Elle ne sait ni se défendre ni se trahir
Cinéaste du soupçon, Clouzot contemple ses personnages en entomologiste, avec une fascination inquiète pour les mécanismes profonds qui les animent. La Vérité s’inscrit pleinement dans cette filmographie du pessimisme humain. Il livre, ici, l’une de ses œuvres les plus profondément tragiques. Dominique Marceau, interprétée par Brigitte Bardot, apparaît moins comme une coupable (d’avoir tué son amant) que comme une figure irrémissible du paria social incompris. Clouzot la filme sans complaisance – quoique avec une certaine tendresse, comme en témoigne la scène où elle danse un mambo torride, totalement nue – ni haine : elle est l’étrangère d’un monde bourgeois corseté dans sa tartufferie, la femme libre dans un univers normatif, celle dont la sincérité instinctive se heurte à la rigidité des institutions – que symbolise, avec une inertie marmoréenne, la figure du juge impeccablement tenue par l’incomparable Louis Seigner. Mais il y a pire : le personnage de l’amant Gilbert Tellier, superbement campé par Sami Frey.
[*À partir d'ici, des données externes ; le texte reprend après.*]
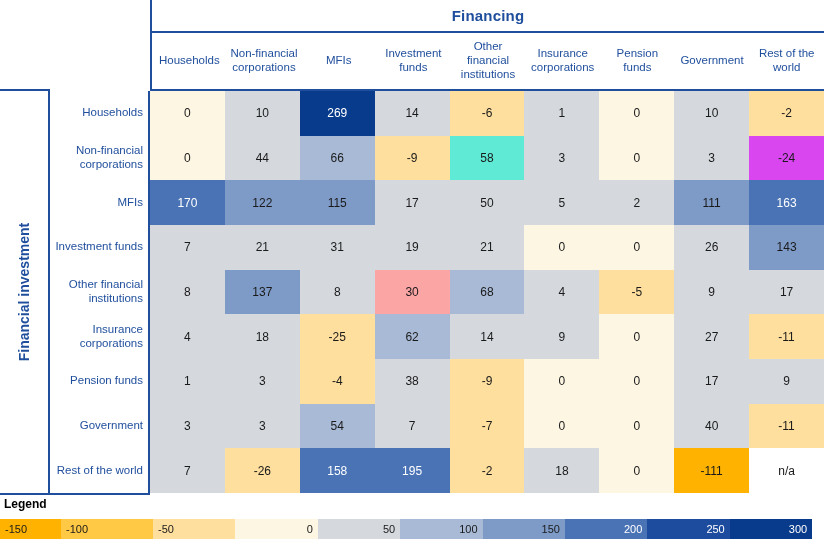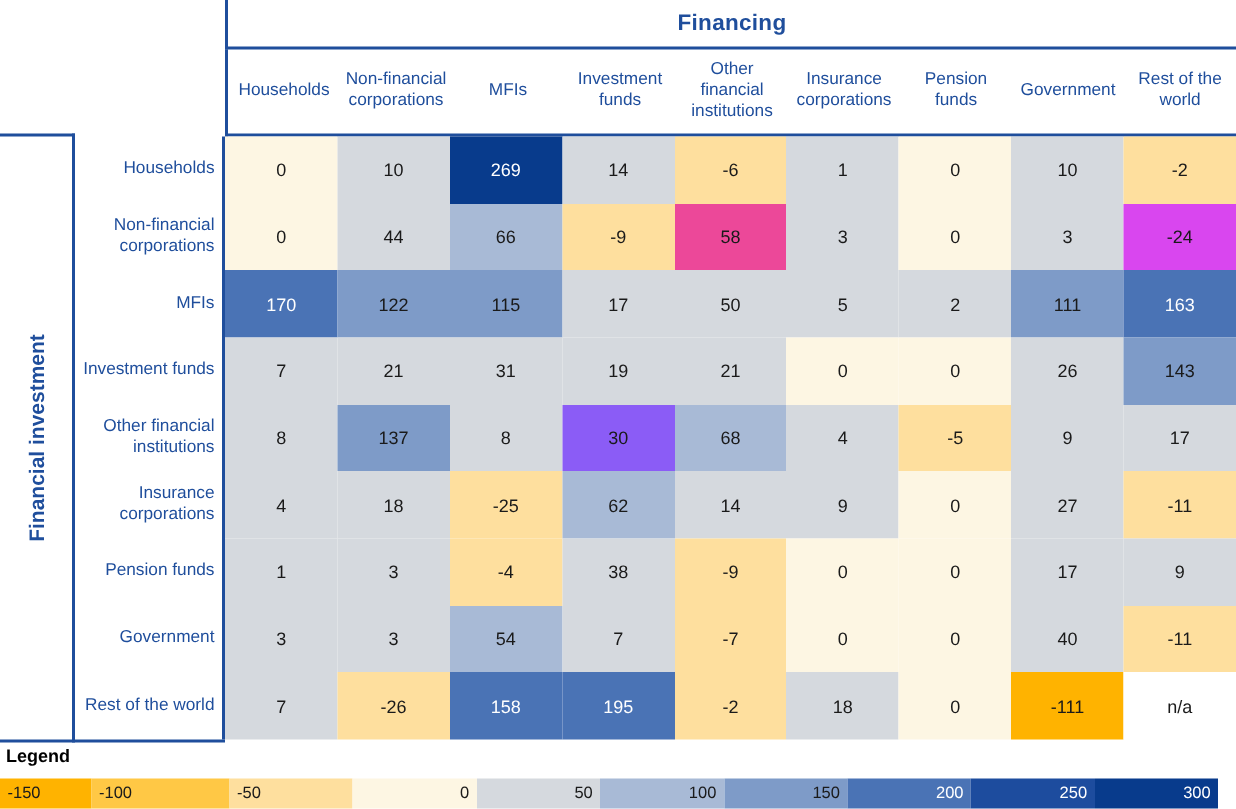--- a/index.html
+++ b/index.html
@@ -242,21 +242,21 @@
         <div class="cell" style="background: rgb(213, 217, 222);">1</div>
         <div class="cell" style="background: rgb(253, 246, 227);">0</div>
         <div class="cell" style="background: rgb(213, 217, 222);">10</div>
         <div class="cell" style="background: rgb(254, 223, 158);">-2</div>
       </div>
       <div class="matrix-row">
         <div class="cell" style="background: rgb(253, 246, 227);">0</div>
         <div class="cell" style="background: rgb(213, 217, 222);">44</div>
         <div class="cell" style="background: rgb(168, 186, 214);">66</div>
         <div class="cell" style="background: rgb(254, 223, 158);">-9</div>
-        <div class="cell" style="background: #ec4899;">58</div>
+        <div class="cell" style="background: #5eead4;">58</div>
         <div class="cell" style="background: rgb(213, 217, 222);">3</div>
         <div class="cell" style="background: rgb(253, 246, 227);">0</div>
         <div class="cell" style="background: rgb(213, 217, 222);">3</div>
         <div class="cell" style="background: #d946ef;">-24</div>
       </div>
       <div class="matrix-row">
         <div class="cell light-text" style="background: rgb(74, 115, 181);">170</div>
         <div class="cell" style="background: rgb(126, 155, 200);">122</div>
         <div class="cell" style="background: rgb(126, 155, 200);">115</div>
         <div class="cell" style="background: rgb(213, 217, 222);">17</div>
@@ -274,21 +274,21 @@
         <div class="cell" style="background: rgb(213, 217, 222);">21</div>
         <div class="cell" style="background: rgb(253, 246, 227);">0</div>
         <div class="cell" style="background: rgb(253, 246, 227);">0</div>
         <div class="cell" style="background: rgb(213, 217, 222);">26</div>
         <div class="cell" style="background: rgb(126, 155, 200);">143</div>
       </div>
       <div class="matrix-row">
         <div class="cell" style="background: rgb(213, 217, 222);">8</div>
         <div class="cell" style="background: rgb(126, 155, 200);">137</div>
         <div class="cell" style="background: rgb(213, 217, 222);">8</div>
-        <div class="cell" style="background: #8b5cf6;">30</div>
+        <div class="cell" style="background: #fca5a5;">30</div>
         <div class="cell" style="background: rgb(168, 186, 214);">68</div>
         <div class="cell" style="background: rgb(213, 217, 222);">4</div>
         <div class="cell" style="background: rgb(254, 223, 158);">-5</div>
         <div class="cell" style="background: rgb(213, 217, 222);">9</div>
         <div class="cell" style="background: rgb(213, 217, 222);">17</div>
       </div>
       <div class="matrix-row">
         <div class="cell" style="background: rgb(213, 217, 222);">4</div>
         <div class="cell" style="background: rgb(213, 217, 222);">18</div>
         <div class="cell" style="background: rgb(254, 223, 158);">-25</div>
Ce dernier n’est rien d’autre qu’un jouisseur, un prétentieux possessif et narcissique (on remarquera que sur sa boîte aux lettres, étalant sa vanité, il mentionne son « premier prix du Conservatoire »), hésitant entre la confortable perspective d’un mariage bourgeois avec Annie (jouée par Marie-José Nat), la sœur, appliquée mais prude et conformiste, de Dominique, et la liberté, celle d’un amour, tempétueux, il est vrai, mais sincère, brut et sans faux-semblants, avec une femme que sa beauté, naturelle mais provocante, expose aux regards concupiscents des autres hommes. Ne serait-ce donc pas lui le vrai coupable ? À cet égard, l’on peut voir en Marceau/Bardot une lointaine figure d’Antigone : non par héroïsme conscient, mais parce que son être même contredit l’ordre établi. Elle ne sait ni se défendre ni se trahir ; elle est jugée moins pour ses actes que pour ce qu’elle incarne. Son avocat, paternaliste, magnifiquement interprété par Charles Vanel, n’a aucun mal à plaider la « vérité humaine » qui émane de sa cliente, face à l’autre vérité, non moins ineffable, celle de la douleur d’une mère venant de perdre son fils et que représente Paul Meurisse en avocat aussi éloquent que féroce. Le film traite de l’écart irréductible entre la froide justice des hommes et la vérité opaque des sentiments. Bardot, bouleversante de… vérité. À voir et à revoir sans modération.